A randomized controlled trial comparing the efficacy of tigecycline versus meropenem in the treatment of postoperative complicated intra-abdominal infections

BACKGROUND The efficacy and safety of tigecycline in the treatment of complicated intra-abdominal infections (cIAIs) is potentially controversial. Here we conducted the non-inferiority study to assess the efficacy and safety of tigecycline versus meropenem in the treatment of postoperative cIAIs. METHODS Data of abdominal tumor surgery patients with postoperative cIAIs admitted to intensive care unit (ICU) between October 2017 and December 2019 were collected. A prospective, randomized controlled trial was conducted in which 56 eligible patients with cIAIs randomly received intravenous tigecycline or meropenem for 3 to 14 days. Patients and clinicians were not blinded to the group allocation.
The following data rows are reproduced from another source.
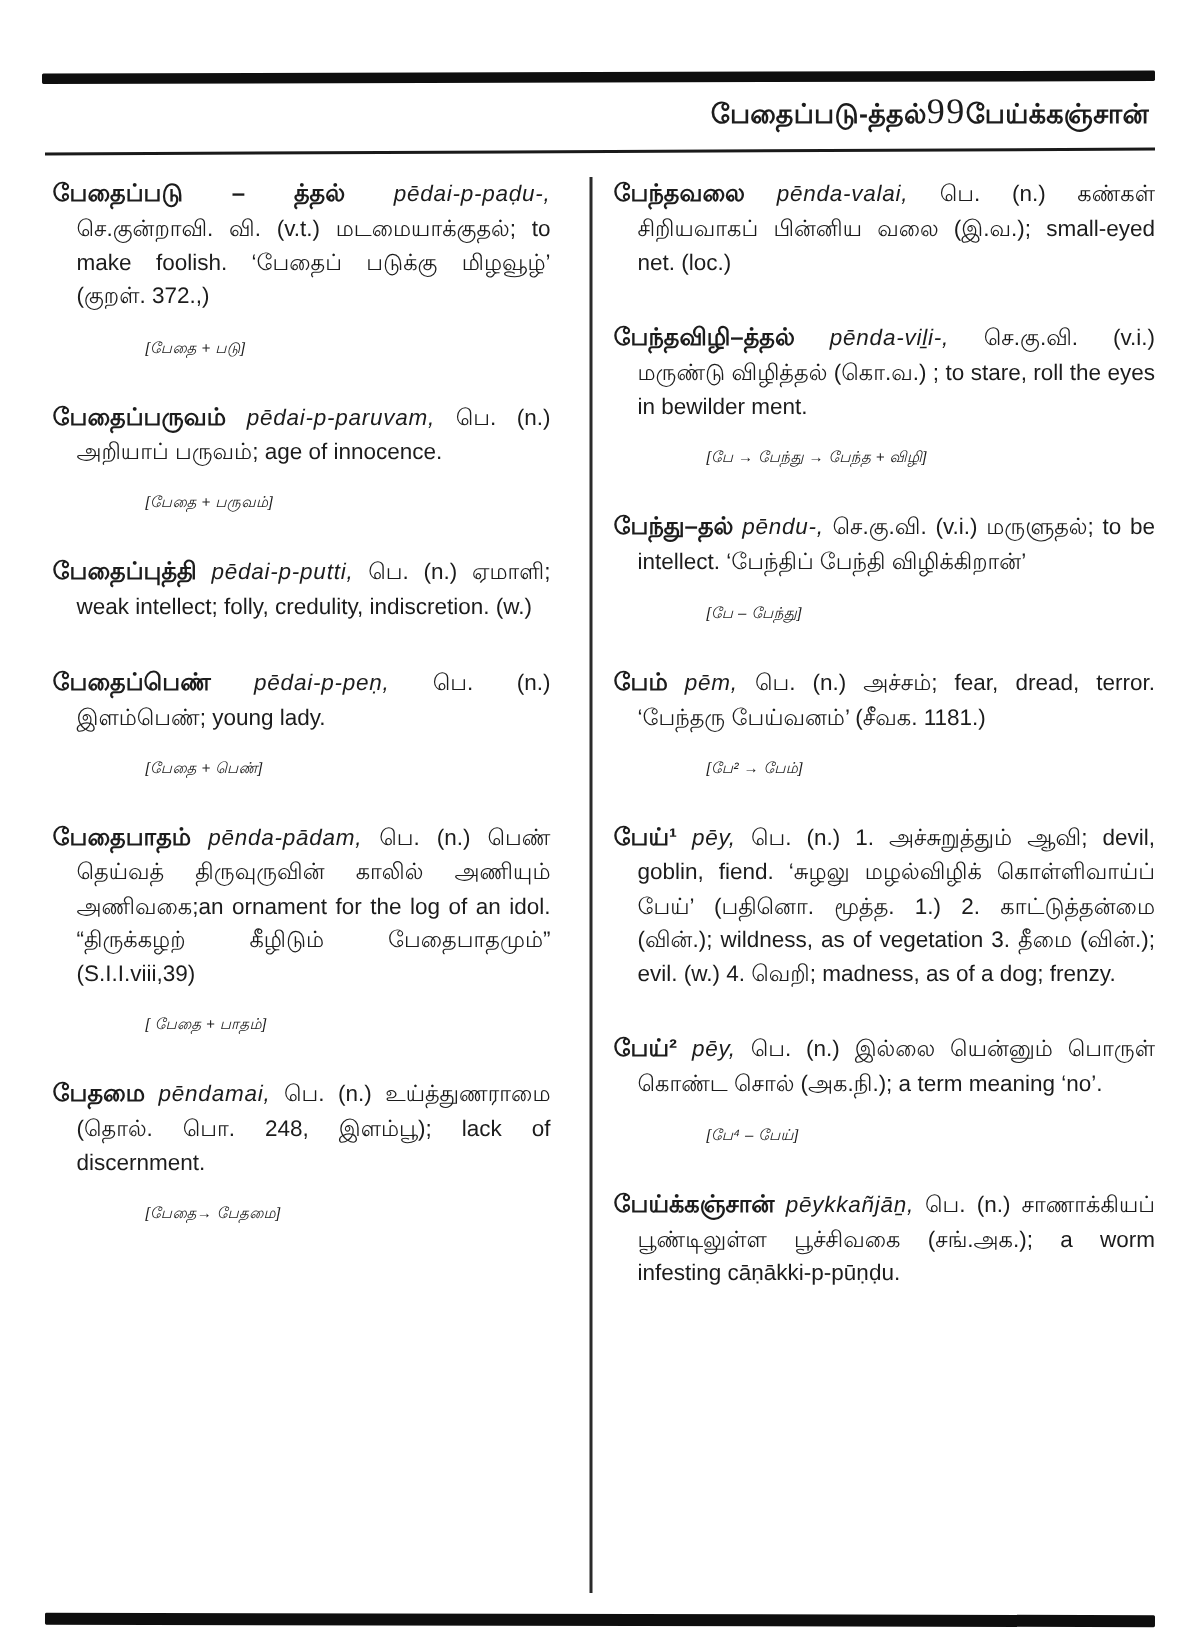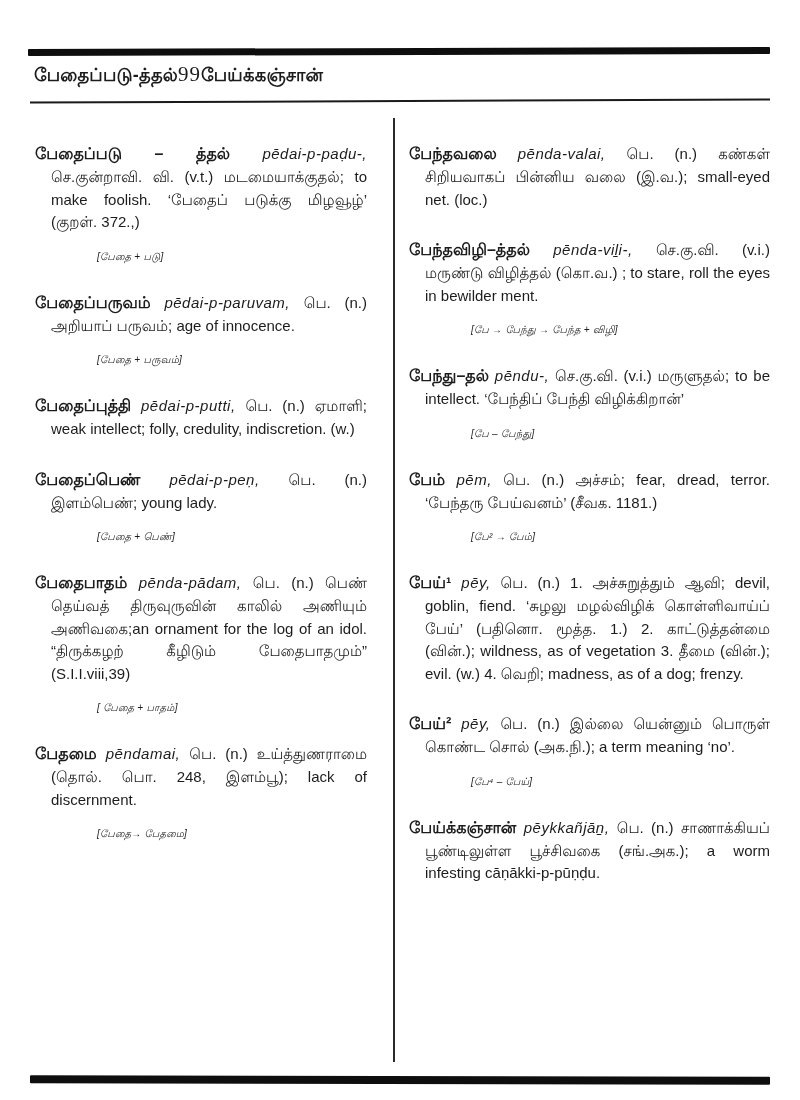--- a/index.html
+++ b/index.html
@@ -22,7 +22,7 @@
   }
   .header {
     position: absolute; left: 34px; top: 62px; width: 732px;
-    display: flex; align-items: baseline; justify-content: flex-start;
+    display: flex; align-items: baseline; justify-content: flex-end;
   }
   .header .hw { font-weight: bold; font-size: 18px; letter-spacing: 0.2px; }
   .header .pagenum { font-family: "Liberation Serif", serif; font-size: 21px; letter-spacing: 1px; }

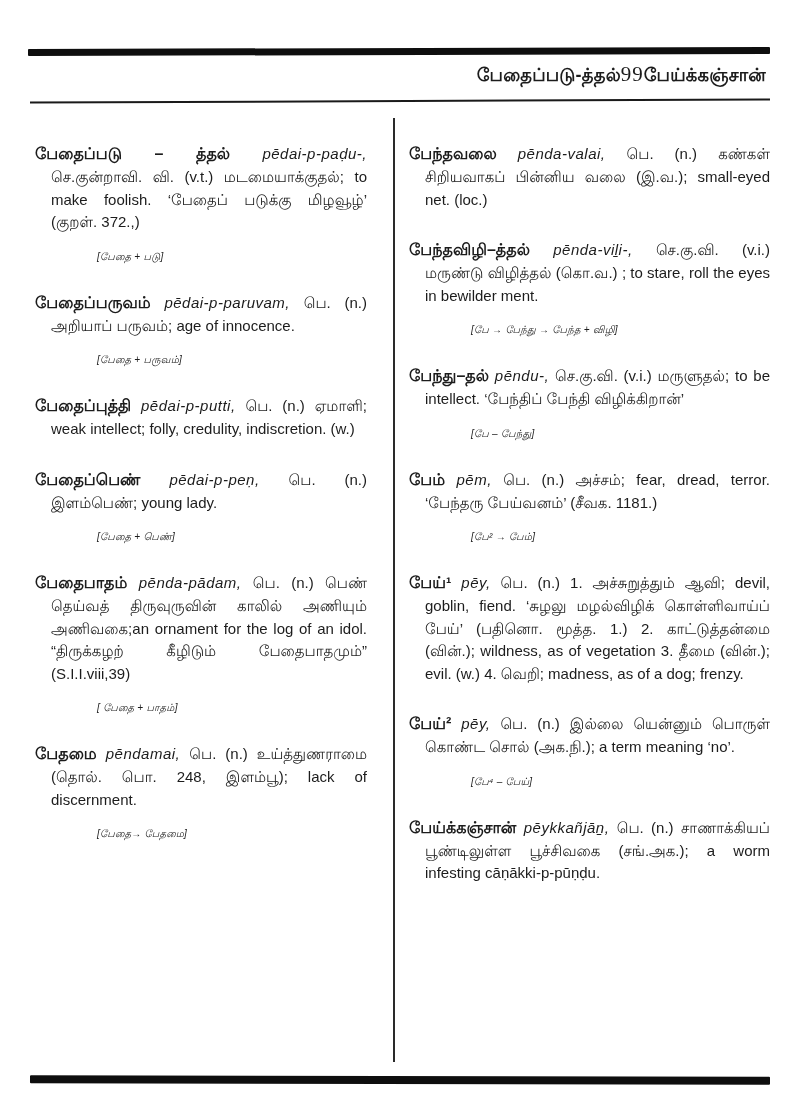--- a/index.html
+++ b/index.html
@@ -25,7 +25,7 @@
     display: flex; align-items: baseline; justify-content: flex-end;
   }
   .header .hw { font-weight: bold; font-size: 18px; letter-spacing: 0.2px; }
-  .header .pagenum { font-family: "Liberation Serif", serif; font-size: 21px; letter-spacing: 1px; }
+  .header .pagenum { font-family: "Liberation Serif", serif; font-size: 24px; letter-spacing: 1px; }
   .header-rule {
     position: absolute; left: 30px; top: 100px; width: 740px; height: 2px;
     background: #1a1a1a; transform: rotate(-0.25deg);

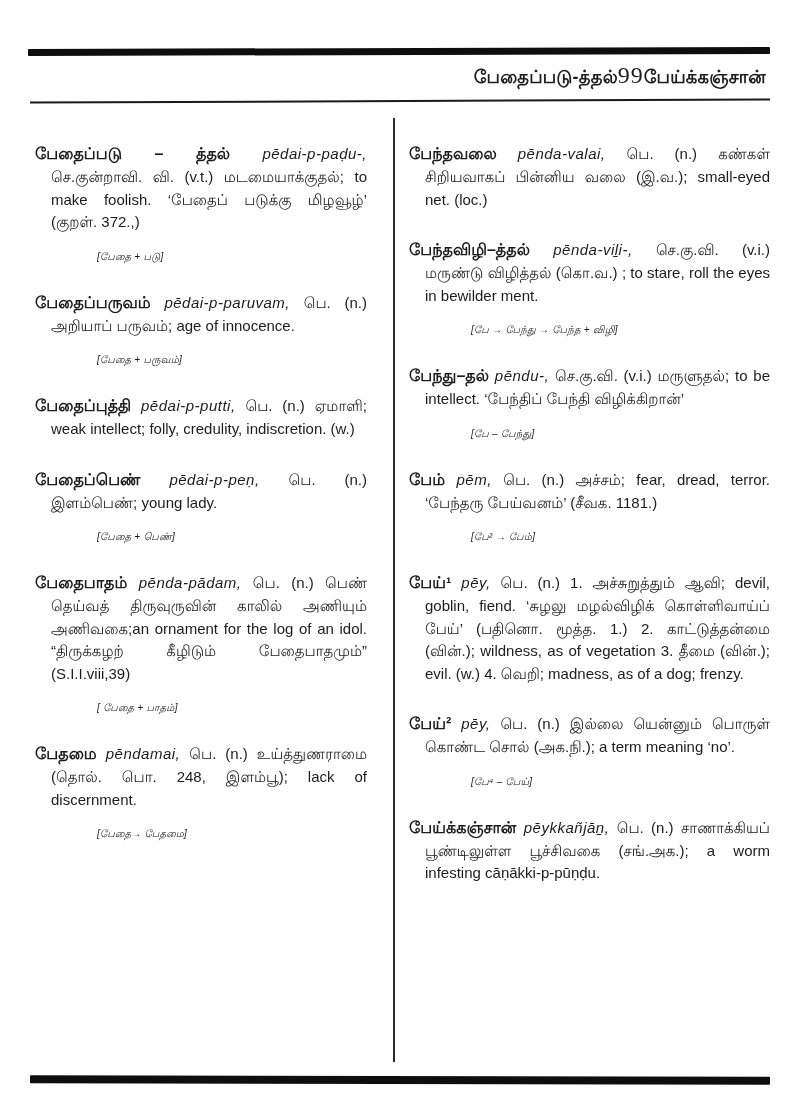--- a/index.html
+++ b/index.html
@@ -38,7 +38,7 @@
     position: absolute; left: 35px; top: 118px; width: 735px;
     display: flex;
   }
-  .col { font-size: 15px; line-height: 1.5; margin-top: 24px; }
+  .col { font-size: 15px; line-height: 1.5; }
   .col-left  { width: 350px; padding-right: 18px; }
   .col-right { width: 385px; padding-left: 24px; }
   .entry { margin-bottom: 27px; }

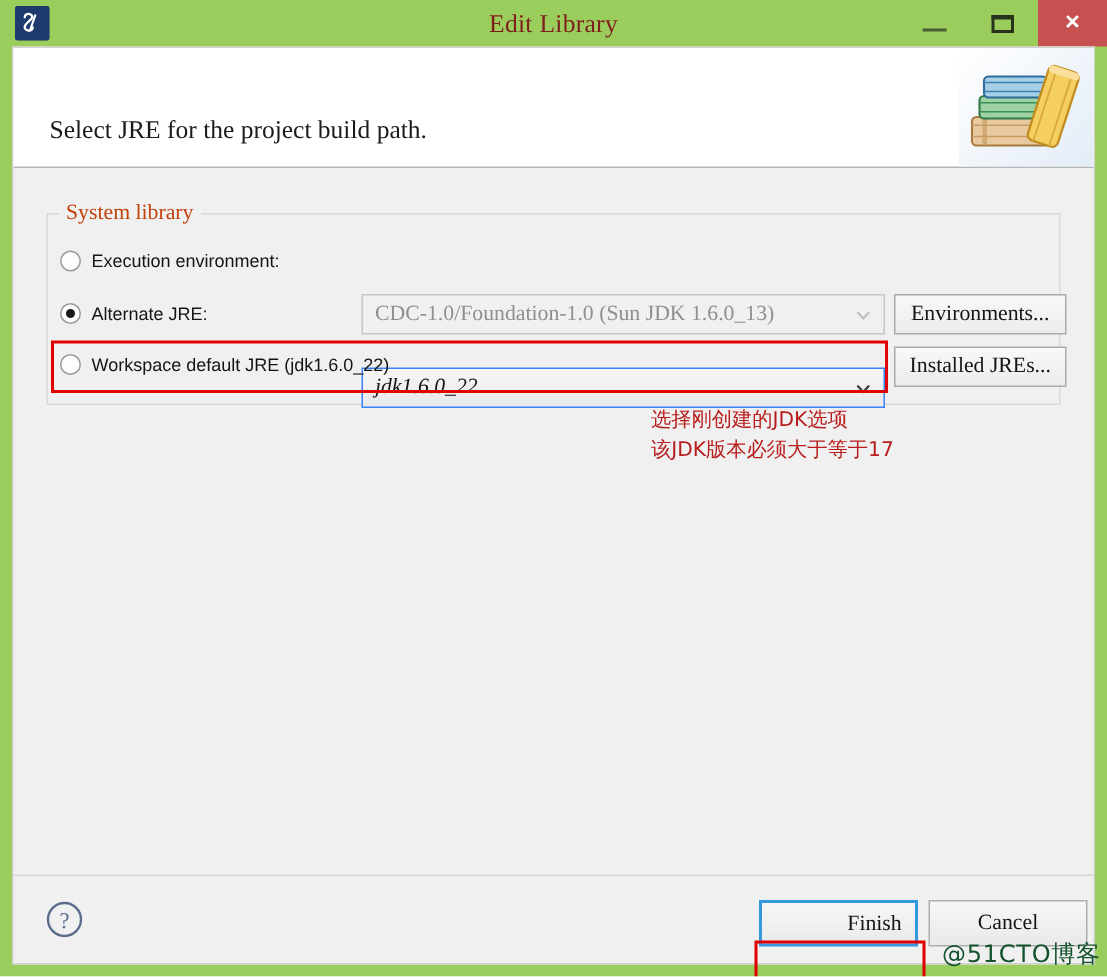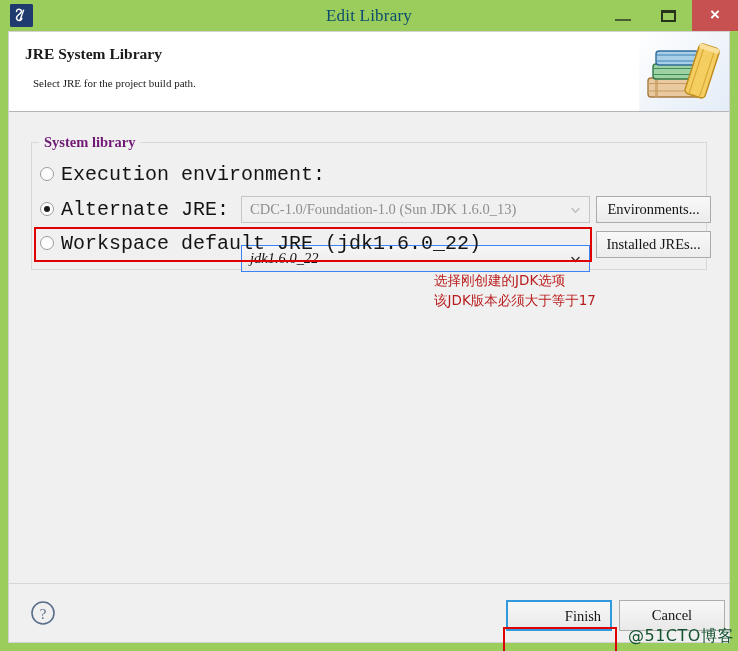--- a/index.html
+++ b/index.html
@@ -46,7 +46,7 @@
     line-height: 31px;
     text-align: center;
     font-size: 17px;
-    color: #0c4a6e;
+    color: #7f1d1d;
     font-family: "Liberation Serif", "DejaVu Serif", serif;
     letter-spacing: .2px;
     pointer-events: none;

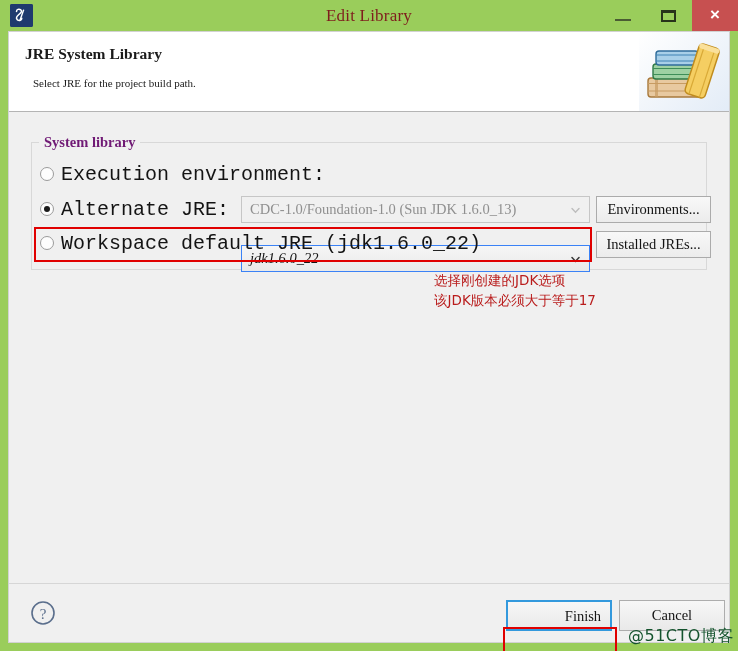--- a/index.html
+++ b/index.html
@@ -358,7 +358,6 @@
   <div id="client">
 
     <div id="header">
-      <div id="header-title">JRE System Library</div>
       <div id="header-desc">Select JRE for the project build path.</div>
       <div id="header-image">
         <svg width="80" height="68" viewBox="0 0 80 68">

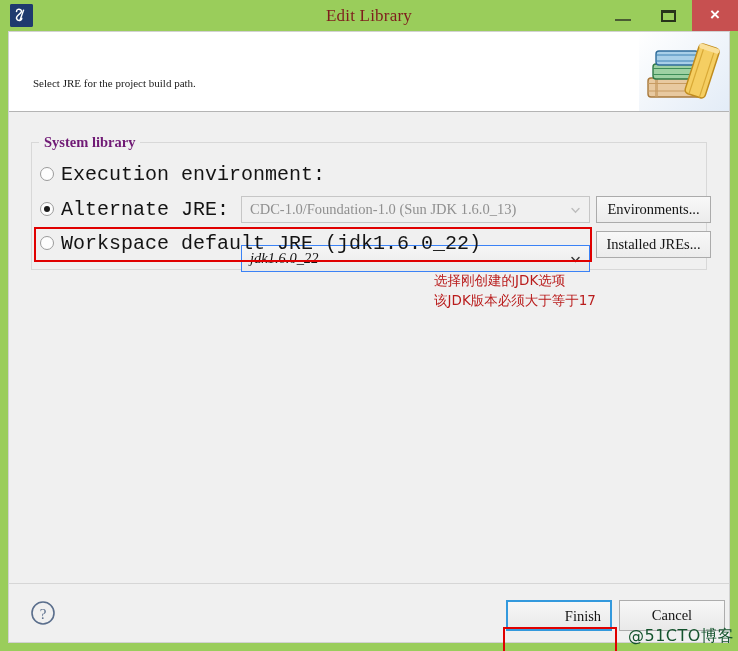--- a/index.html
+++ b/index.html
@@ -128,7 +128,7 @@
   #header-desc {
     position: absolute;
     left: 24px; top: 45px;
-    font-size: 11px;
+    font-size: 17px;
     color: #1a1a1a;
     font-family: "Liberation Serif", "DejaVu Serif", serif;
   }

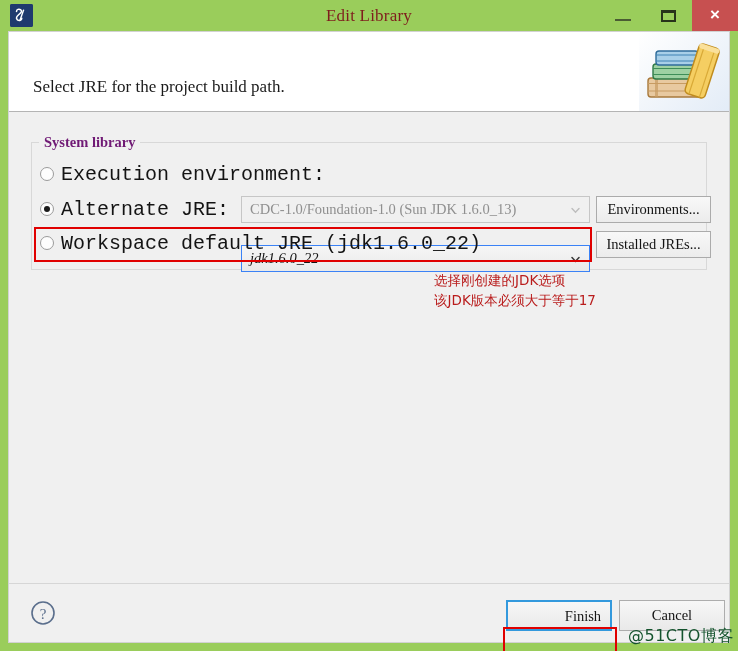--- a/index.html
+++ b/index.html
@@ -155,9 +155,8 @@
     padding: 0 5px;
     background: #F0F0F0;
     font-size: 14.5px;
-    color: #701a75;
-    font-family: "Liberation Serif", "DejaVu Serif", serif;
-    font-weight: bold;
+    color: #c2410c;
+    font-family: "Liberation Serif", "DejaVu Serif", serif;
   }
 
   .radio-wrap {

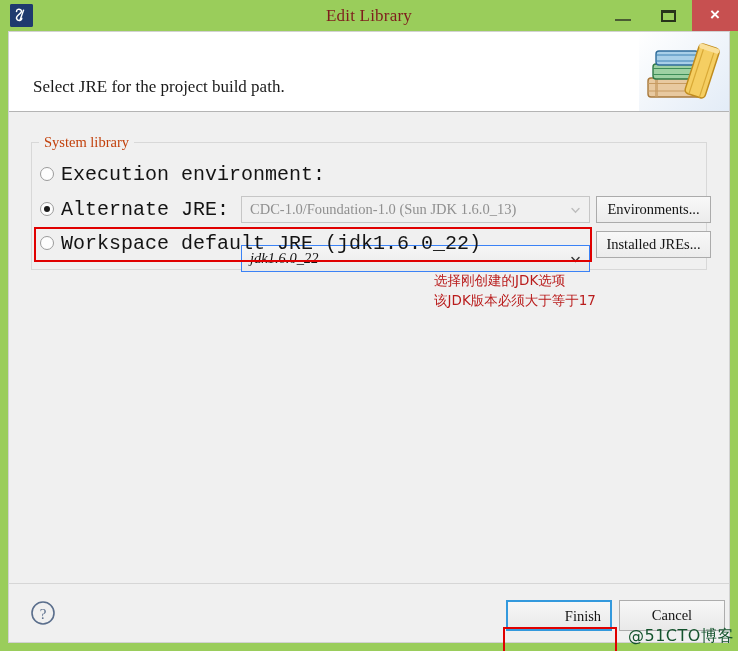--- a/index.html
+++ b/index.html
@@ -185,10 +185,10 @@
   }
   .radio-label {
     margin-left: 7px;
-    font-size: 20px;
+    font-size: 12px;
     color: #141414;
     white-space: nowrap;
-    font-family: Liberation Mono, monospace;
+    font-family: Liberation Sans, sans-serif;
   }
RESULTS The total of 56 patients were enrolled, which were divided into 2 groups, one group included 30 patients receiving meropenem and another group included 26 receiving tigecycline therapy. The 2 groups were similar at demographic and baseline clinical characteristics. Microorganisms were isolated from 46 of 56 patients (82.14%), with a total of 107 pathogens were cultured in two groups. The two groups had similar distribution of infecting microorganisms. The primary end point was the clinical response at the end-oftherapy (EOT) visit and upon discharge visit and comprehensive efficacy. The clinical success rates were 83.33%, 76.67% for meropenem versus 76.92%, 88.46% for tigecycline at the EOT visit and upon discharge visit (P>0.05), respectively. Comprehensive efficacy did not significantly differ between two groups either. There were no significant differences in 30-day and 60-day all-cause mortality between two groups (P>0.05). The univariable analysis identified that serum albumin at admission ICU, colorectal cancer on oncology type, postoperative abdominal bleeding were the risk factors for 60-day all-cause mortality. The multivariable analysis showed that postoperative abdominal bleeding were independent predictors of 60-day all-cause mortality. Gastrointestinal disorders and antibacterials-induced Fungal Infection were the most frequently reported adverse events (AEs). The incidence of AEs was similar between meropenem and tigecycline groups (P>0.05). CONCLUSIONS Taken together, the study demonstrated that tigecycline is as effective and safe as meropenem for postoperative cIAIs in abdominal tumors patients. Tigecycline is non-inferior to meropenem.